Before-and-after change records
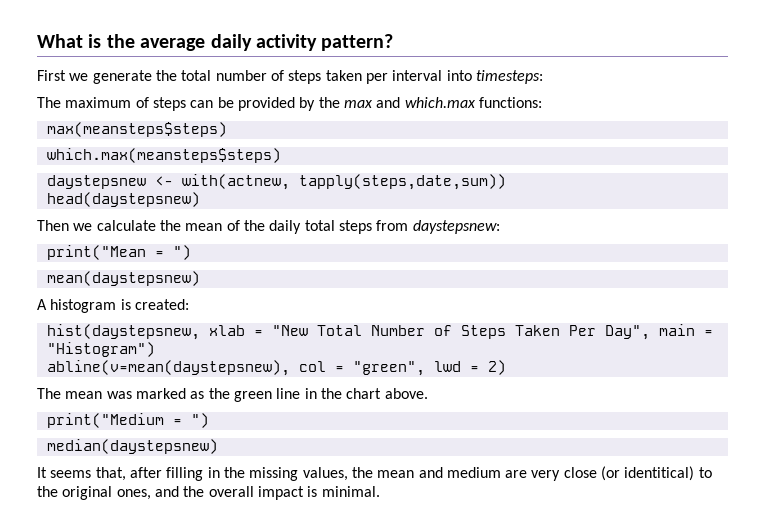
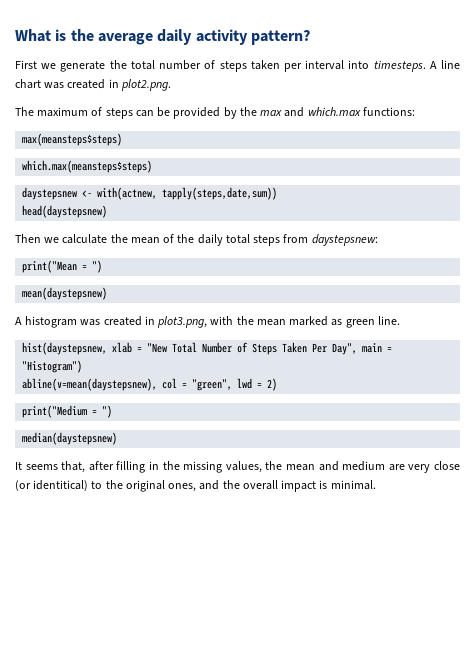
- First we generate the total number of steps taken per interval into timesteps:
+ First we generate the total number of steps taken per interval into timesteps. A line chart was created in plot2.png.
- A histogram is created:
+ A histogram was created in plot3.png, with the mean marked as green line.
- The mean was marked as the green line in the chart above.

BRIEF >> The result should be all the records, retyped exactly, with no pictures among them.

SOLUTION >>
- First we generate the total number of steps taken per interval into timesteps:
+ First we generate the total number of steps taken per interval into timesteps. A line chart was created in plot2.png.
- A histogram is created:
+ A histogram was created in plot3.png, with the mean marked as green line.
- The mean was marked as the green line in the chart above.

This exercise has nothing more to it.